The soundtrack is composed by Nivas K. Prasanna. The first single "Aazhiye" released on 21 April 2025.

| No. | Title | Lyrics | Singer(s) | Length |
|---|---|---|---|---|
| 1. | "Aazhiye" | Mohan Rajan, Deepti Reddy | Naresh Iyer, Hevin Booster, Nithyasree, Rose Veronica, Deepti Reddy | 5:46 |
| 2. | "Kathiri Veyilil" | Mohan Rajan |  | 4:31 |
| 3. | "Ganapathy" | Mohan Rajan | Nivas K. Prasanna | 5:19 |
| 4. | "Kanavugal" | Mohan Rajan |  | 4:18 |
| Total length: |  |  |  | 19:54 |

== Release ==
=== Theatrical ===
Sumo was released in theatres on 25 April 2025. The film was initially expected to release in theatres in 2021 but got delayed due to the COVID-19 pandemic and after much of a delay, in late-September 2024, it was announced that the film would release in October 2024, without mentioning a specific date, which did not pan out. In early April 2025, the final release date was announced.

=== Home media ===
Sumo began streaming on Sun NXT from 23 May 2025.

== Critical response ==
Abhinav Subramanian of The Times of India gave 2/5 stars and wrote "The comedy offers sporadic chuckles but doesn't consistently land with impact. The screenplay lacks a certain spark; events unfold, but often without exploring the culture clash or character depths beyond a surface level." Avinash Ramachandran of The Indian Express gave 2/5 stars and wrote "With the strength of the film seemingly lying in comedy, the detours into emotional zones, and some serious zones are distracting at best, and infuriating at their worst. It is almost like the makers can't decide what to do with the simple one-liner, and fill it up with embellishments that only disengage us."

Narayani M of Cinema Express gave 2/5 stars and wrote "The film's failure to resonate with audiences could be attributed to its datedness as Sumo was scheduled to be released almost five years ago.

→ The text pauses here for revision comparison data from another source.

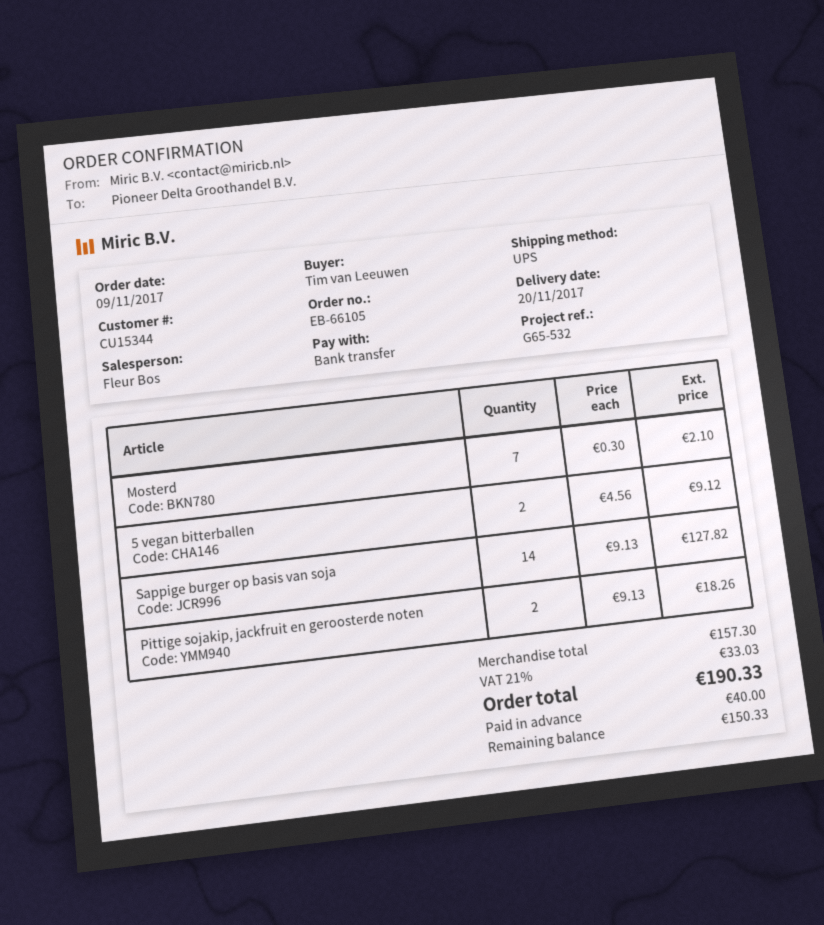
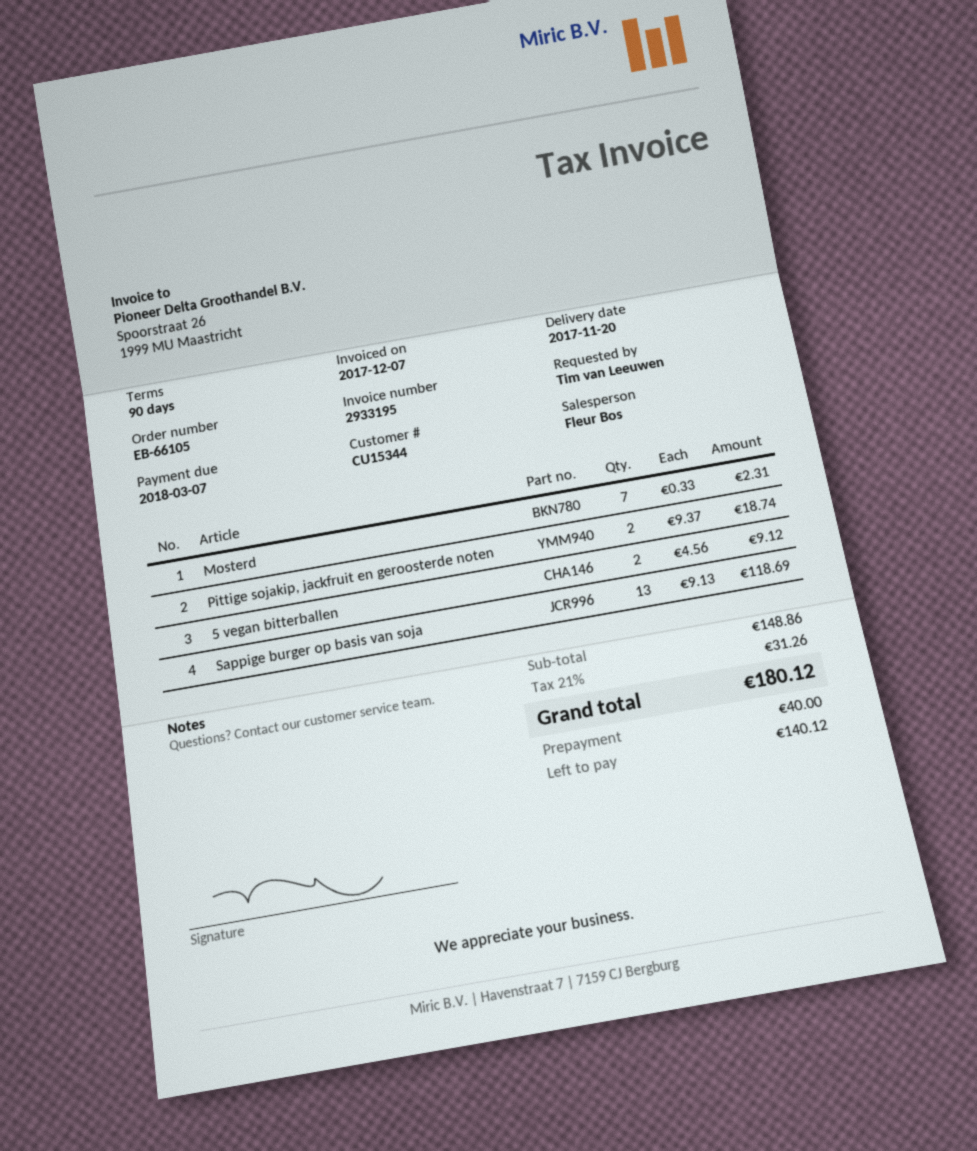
Mosterd: 7 x 0.30 = 2.10 -> 7 x 0.33 = 2.31
Sappige burger op basis van soja: 14 x 9.13 = 127.82 -> 13 x 9.13 = 118.69
Pittige sojakip, jackfruit en geroosterde noten: 2 x 9.13 = 18.26 -> 2 x 9.37 = 18.74
subtotal: 157.30 -> 148.86
tax: 21% = 33.03 -> 21% = 31.26
total: 190.33 -> 180.12
balance: 150.33 -> 140.12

However, even as our tastes and sensibilities evolve over time, we still crave certain fundamental things like emotional connection and entertainment." Anusha Sundar of OTTPlay gave 1.5/5 stars and wrote "Sumo has been put together to be a sports comedy entertainer. Neither does it delve into the sports aspect, nor is able to make you laugh. If you don't count the body shaming jokes, the film more or less treats sumo only as an exhibit, expected to pique curiosity." News Today wrote, "If you're looking for an easy watch that brings together laughter and emotions, this one is worth your time. Let go of logic, and enjoy the ride with Shiva and his sumo friend".